### Clase 5

### Hypothesis testing

A confidence interval provides a range of plausible values for the population parameter, whereas a test of significance assesses the likelihood of a specific claim or hypothesis about the population parameter.

In [1]:
import numpy as np
from scipy import stats

### p-value using scipy.stats

In [2]:
help(stats.ttest_1samp)

Help on function ttest_1samp in module scipy.stats._stats_py:

ttest_1samp(a, popmean, axis=0, nan_policy='propagate', alternative='two-sided')
    Calculate the T-test for the mean of ONE group of scores.
    
    This is a test for the null hypothesis that the expected value
    (mean) of a sample of independent observations `a` is equal to the given
    population mean, `popmean`.
    
    Parameters
    ----------
    a : array_like
        Sample observation.
    popmean : float or array_like
        Expected value in null hypothesis. If array_like, then it must have the
        same shape as `a` excluding the axis dimension.
    axis : int or None, optional
        Axis along which to compute test; default is 0. If None, compute over
        the whole array `a`.
    nan_policy : {'propagate', 'raise', 'omit'}, optional
        Defines how to handle when input contains nan.
        The following options are available (default is 'propagate'):
    
          * 'propagate': returns 

In [3]:
# thickness of windshields
sample = np.array([4.2, 4.1, 4.3, 4.0, 4.2, 4.4, 4.1, 4.5, 4.2, 4.3])

# null hypothesis value
null_value = 4

# one-sample t-test
_, p_value = stats.ttest_1samp(
    sample, null_value, alternative='greater'
)

# significance level (α)
alpha = 0.05

# Check if the p-value is less than the significance level
if p_value < alpha:
    print("Reject the null hypothesis")
else:
    print("Fail to reject the null hypothesis")
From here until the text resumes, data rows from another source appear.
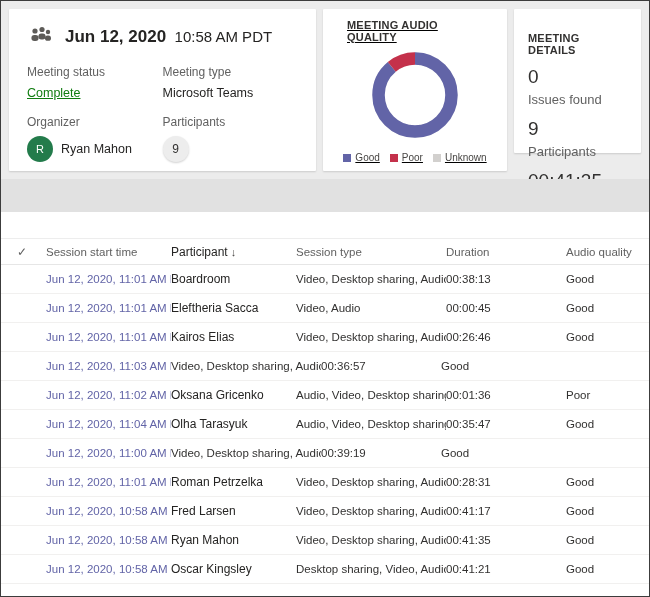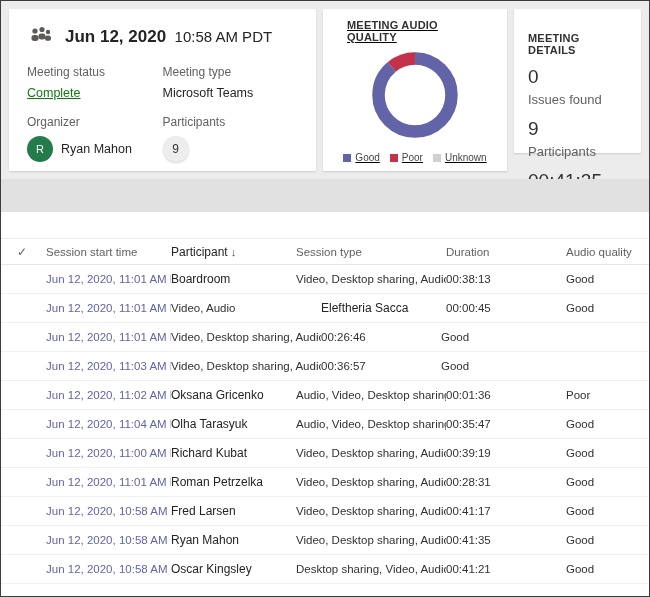--- a/index.html
+++ b/index.html
@@ -195,8 +195,8 @@
   <div class="trow">
     <div class="td c-check"></div>
     <div class="td c-start"><a class="link">Jun 12, 2020, 11:01 AM PDT</a></div>
+    <div class="td c-part">Eleftheria Sacca</div>
     <div class="td c-type">Video, Audio</div>
-    <div class="td c-part">Eleftheria Sacca</div>
     <div class="td c-dur">00:00:45</div>
     <div class="td c-qual">Good</div>
   </div>

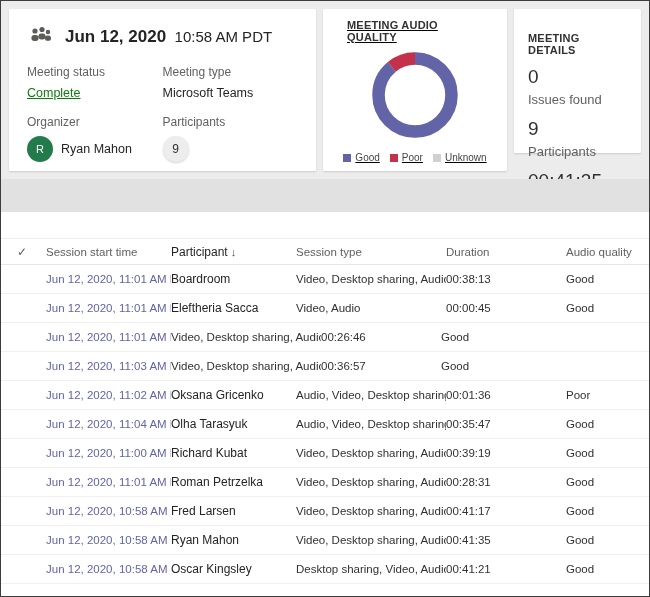--- a/index.html
+++ b/index.html
@@ -204,6 +204,7 @@
   <div class="trow">
     <div class="td c-check"></div>
     <div class="td c-start"><a class="link">Jun 12, 2020, 11:01 AM PDT</a></div>
+    <div class="td c-part">Kairos Elias</div>
     <div class="td c-type">Video, Desktop sharing, Audio</div>
     <div class="td c-dur">00:26:46</div>
     <div class="td c-qual">Good</div>

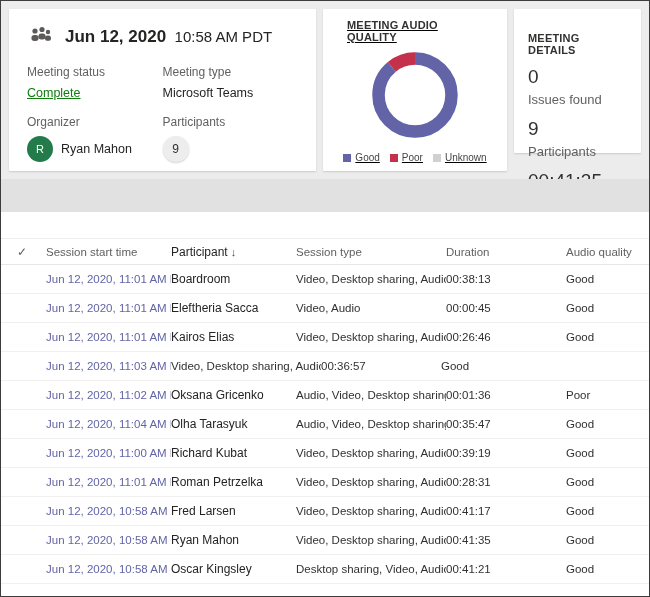--- a/index.html
+++ b/index.html
@@ -239,7 +239,6 @@
   <div class="trow">
     <div class="td c-check"></div>
     <div class="td c-start"><a class="link">Jun 12, 2020, 11:00 AM PDT</a></div>
-    <div class="td c-part">Richard Kubat</div>
     <div class="td c-type">Video, Desktop sharing, Audio</div>
     <div class="td c-dur">00:39:19</div>
     <div class="td c-qual">Good</div>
# Print the computed p-value
print("p-value:", p_value)

Reject the null hypothesis
p-value: 0.0004436668996126396


In [4]:
# test scores
sample = np.array(
    [830, 845, 870, 825, 860, 840, 855, 875, 835, 865]
)

# Define the null hypothesis value
null_value = 850

# Perform two-sample t-test
_, p_value = stats.ttest_1samp(
    sample, null_value
)

# Define the significance level (α)
alpha = 0.05

# Check if the p-value is less than the significance level
if p_value < alpha:
    print("Reject the null hypothesis")
else:
    print("Fail to reject the null hypothesis")

# Print the computed p-value
print("p-value:", p_value)

Fail to reject the null hypothesis
p-value: 1.0


### How to compute the p-value?

![image.png](attachment:image.png)

In [5]:
sample = [1.5, 2.0, 2.5]
mu_0 = 2.0
# Compute the sample mean and standard deviation
sample_mean = np.mean(sample)
sample_std = np.std(sample, ddof=1)

# Compute the t-statistic
t_stat = (sample_mean - mu_0) / (sample_std / np.sqrt(len(sample)))
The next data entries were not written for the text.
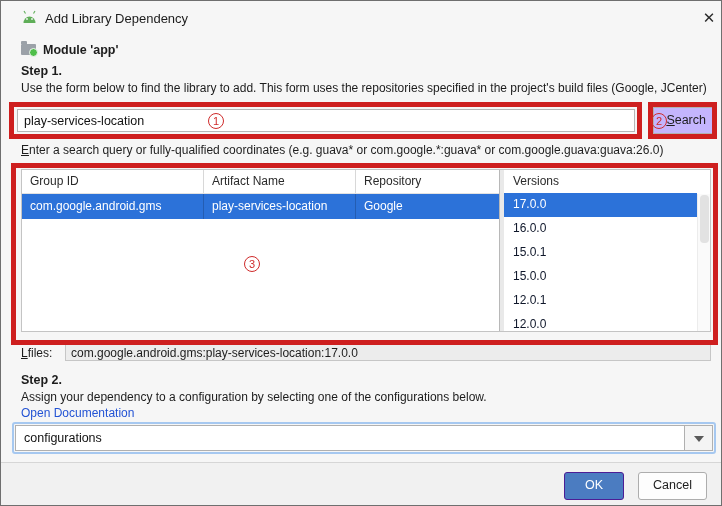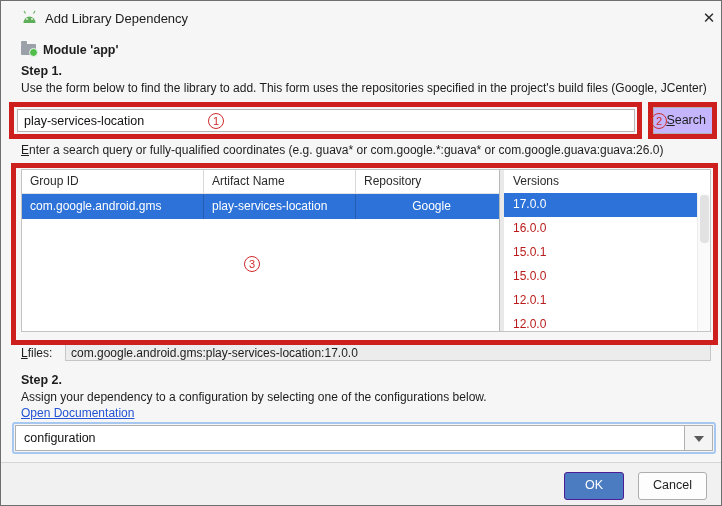--- a/index.html
+++ b/index.html
@@ -56,7 +56,7 @@
   .c1{width:182px;}.c2{width:152px;}.c3{width:143px;}
   .sel-row{display:flex;height:25px;background:#2c72d9;color:#fff;}
   .sel-cell{padding:5px 0 0 8px;border-right:1px solid rgba(0,0,0,0.18);box-sizing:border-box;}
-  .sel-cell:last-child{border-right:none;text-align:center;}
+  .sel-cell:last-child{border-right:none;}
   .splitter{position:absolute;left:477px;top:0;width:5px;height:100%;
     background:#e9e9e9;border-left:1px solid #b8b8b8;border-right:1px solid #cfcfcf;}
   .versions-pane{position:absolute;left:482px;top:0;width:208px;height:100%;background:#fff;}

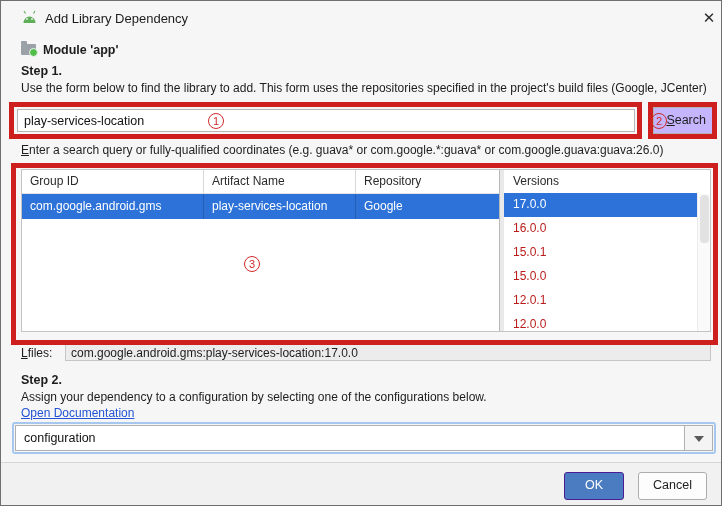--- a/index.html
+++ b/index.html
@@ -61,7 +61,7 @@
     background:#e9e9e9;border-left:1px solid #b8b8b8;border-right:1px solid #cfcfcf;}
   .versions-pane{position:absolute;left:482px;top:0;width:208px;height:100%;background:#fff;}
   .v-hdr{height:23px;padding:4px 0 0 9px;box-sizing:border-box;color:#2a2a2a;}
-  .v-row{height:24px;padding:4px 0 0 9px;box-sizing:border-box;color:#b91c1c;width:193px;}
+  .v-row{height:24px;padding:4px 0 0 9px;box-sizing:border-box;color:#0f172a;width:193px;}
   .v-row.selected{background:#2c72d9;color:#fff;}
   .v-scroll{position:absolute;right:1px;top:24px;width:13px;height:138px;
     background:#fafafa;border-left:1px solid #ececec;}

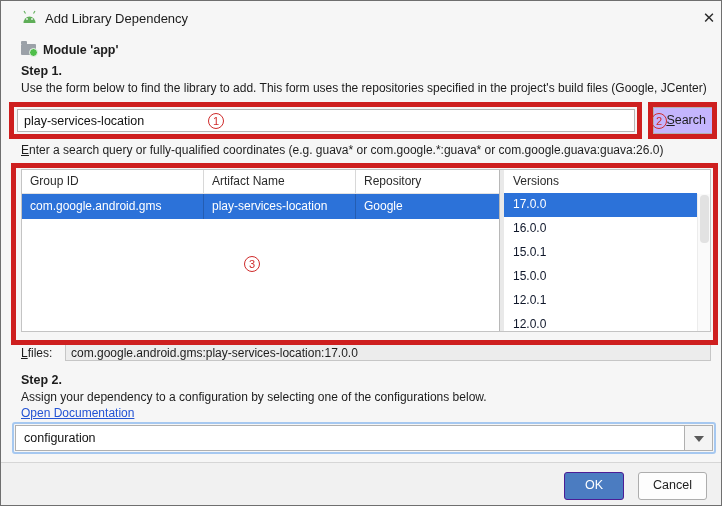--- a/index.html
+++ b/index.html
@@ -75,7 +75,7 @@
   
   .step2-h{left:20px;top:372px;}
   .step2-d{left:20px;top:389px;width:690px;}
-  .doc-link{left:20px;top:405px;color:#2353d4;text-decoration:underline;cursor:pointer;}
+  .doc-link{left:20px;top:405px;color:#2353d4;cursor:pointer;}
 
   .combo-focus{left:11px;top:421px;width:704px;height:32px;border:2px solid #a6c8f0;border-radius:3px;}
   .combo{left:14px;top:424px;width:698px;height:26px;background:#fff;border:1px solid #b0b0b0;cursor:pointer;}

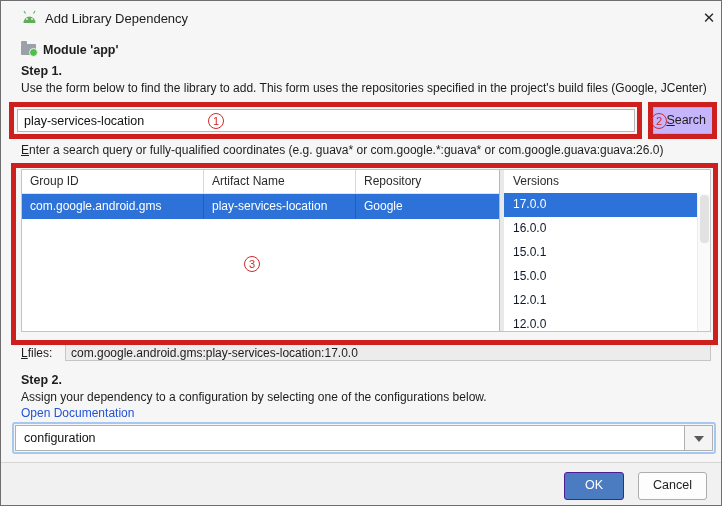--- a/index.html
+++ b/index.html
@@ -162,7 +162,7 @@
 
   <div class="abs combo-focus"></div>
   <div class="abs combo">
-    <div class="combo-text">configuration</div>
+    <div class="combo-text">configurations</div>
     <div class="combo-arrow-btn">
       <div class="combo-arrow"></div>
     </div>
# Compute the degrees of freedom
df = len(sample) - 1

### Bilateral

![image.png](attachment:image.png)

In [6]:
# Null hypothesis
# mu_0 = 2.0
# One-sample t-test for mu = mu_0
_, p_value_1 = stats.ttest_1samp(sample, mu_0)
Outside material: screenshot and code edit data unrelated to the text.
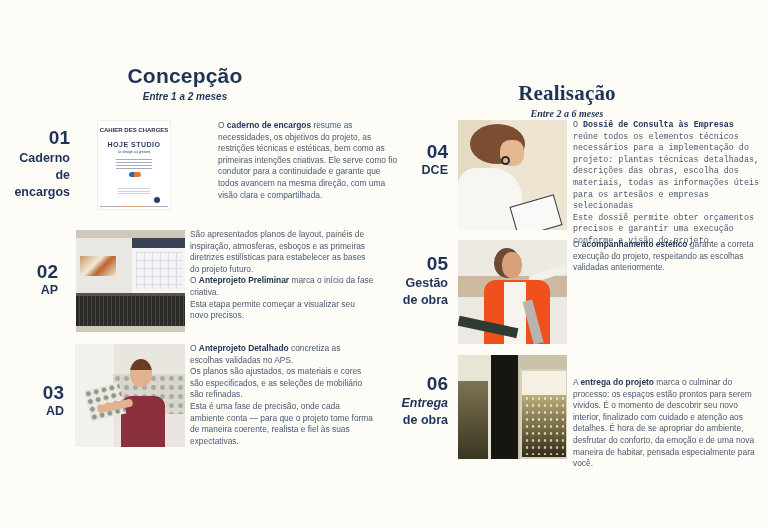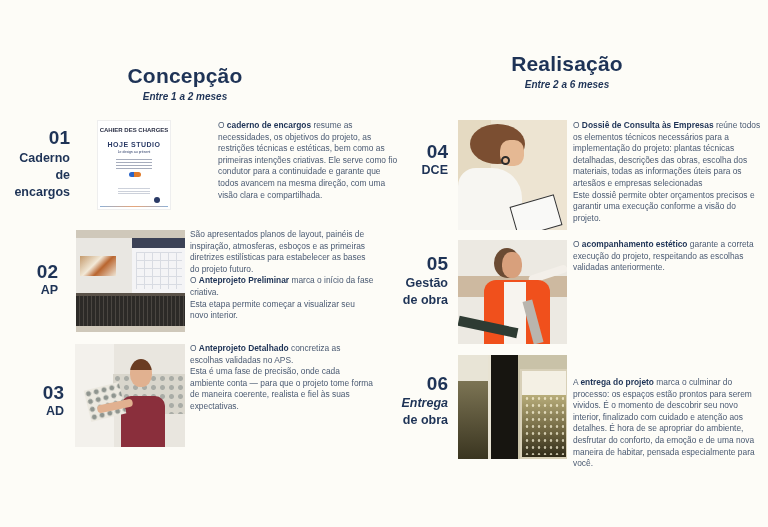--- a/index.html
+++ b/index.html
@@ -70,7 +70,7 @@
   <div class="title">Concepção</div>
   <div class="sub">Entre 1 a 2 meses</div>
 </div>
-<div class="col-head" style="left:472px; top:52px; width:190px;">
+<div class="col-head" style="left:472px; top:81px; width:190px;font-family:Liberation Serif, serif;">
   <div class="title">Realisação</div>
   <div class="sub">Entre 2 a 6 meses</div>
 </div>

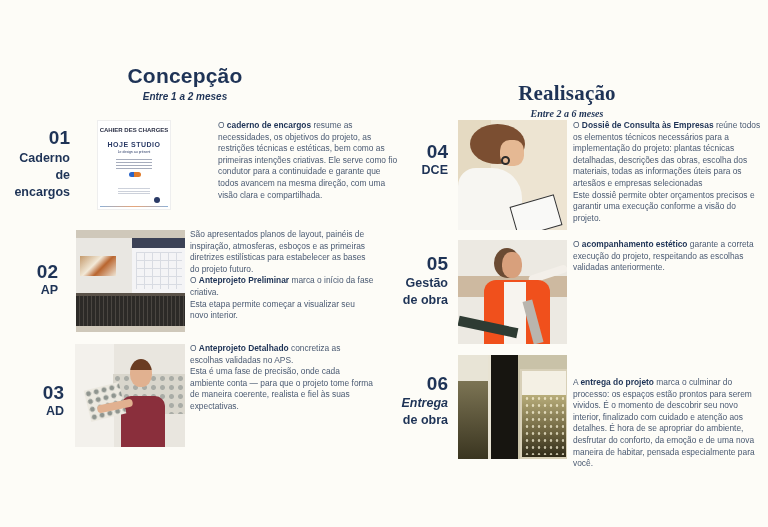--- a/index.html
+++ b/index.html
@@ -142,7 +142,7 @@
   <div class="shirt"></div>
   <div class="paper"></div>
 </div>
-<div class="desc" style="left:573px; top:120px; width:188px;">
+<div class="desc" style="left:573px; top:120px; width:188px;font-family:Liberation Mono, monospace;">
   <span class="p"><span>O </span><b>Dossiê de Consulta às Empresas</b><span> reúne todos os elementos técnicos necessários para a implementação do projeto: plantas técnicas detalhadas, descrições das obras, escolha dos materiais, todas as informações úteis para os artesãos e empresas selecionadas</span></span>
   <span class="p">Este dossiê permite obter orçamentos precisos e garantir uma execução conforme a visão do projeto.</span>
 </div>

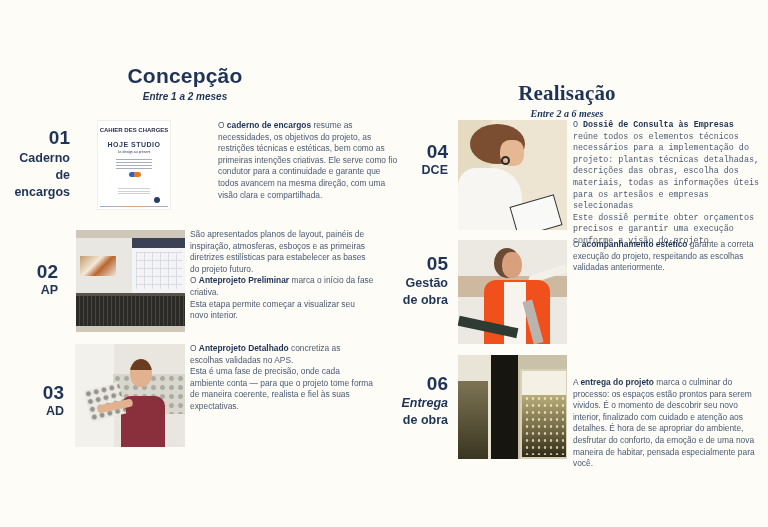--- a/index.html
+++ b/index.html
@@ -112,7 +112,7 @@
 <div class="desc" style="left:190px; top:229px; width:185px;">
   <span class="p">São apresentados planos de layout, painéis de inspiração, atmosferas, esboços e as primeiras diretrizes estilísticas para estabelecer as bases do projeto futuro.</span>
   <span class="p"><span>O </span><b>Anteprojeto Preliminar</b><span> marca o início da fase criativa.</span></span>
-  <span class="p">Esta etapa permite começar a visualizar seu novo interior.</span>
+  <span class="p">Esta etapa permite começar a visualizar seu novo precisos.</span>
 </div>
 
 <div class="label" style="left:8px; top:383px; width:56px;">

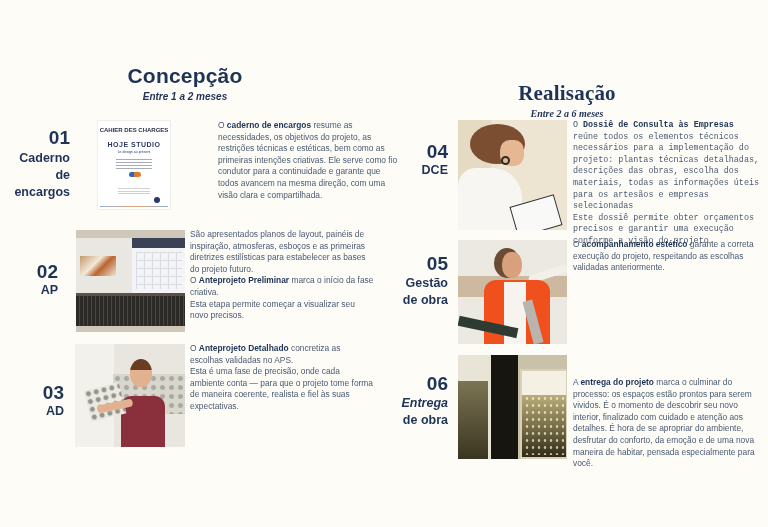--- a/index.html
+++ b/index.html
@@ -128,6 +128,7 @@
 </div>
 <div class="desc" style="left:190px; top:343px; width:185px;">
   <span class="p"><span>O </span><b>Anteprojeto Detalhado</b><span> concretiza as escolhas validadas no APS.</span></span>
+  <span class="p">Os planos são ajustados, os materiais e cores são especificados, e as seleções de mobiliário são refinadas.</span>
   <span class="p">Esta é uma fase de precisão, onde cada ambiente conta — para que o projeto tome forma de maneira coerente, realista e fiel às suas expectativas.</span>
 </div>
print("p-value:", p_value_1)

p-value: 1.0


In [7]:
p_value_1 = 2 * (1 - stats.t.cdf(abs(t_stat), df))
print("p-value:", p_value_1)

p-value: 1.0


### Upper

![image.png](attachment:image.png)

In [8]:
# One-sample t-test for mu <= mu_0
t_stat, p_value_2 = stats.ttest_1samp(
    sample, mu_0, alternative='less'
)

print("p-value:", p_value_2)

p-value: 0.5


In [9]:
# Calculate the p-value for mu <= mu_0
p_value_2 = stats.t.cdf(t_stat, df)

print("p-value:", p_value_2)

p-value: 0.5


#### Lower

![image.png](attachment:image.png)

In [11]:
# One-sample t-test for mu >= mu_0
t_stat, p_value_3 = stats.ttest_1samp(
    sample, mu_0, alternative='greater'
)

print("p-value:", p_value_3)

p-value: 0.5


In [12]:
# Calculate the p-value for mu >= mu_0
p_value_3 = 1 - stats.t.cdf(t_stat, df)

print("p-value:", p_value_3)

p-value: 0.5


### z-test for a proportion

he test statistic z measures the number of standard deviations that the sample proportion is away from the hypothesized proportion.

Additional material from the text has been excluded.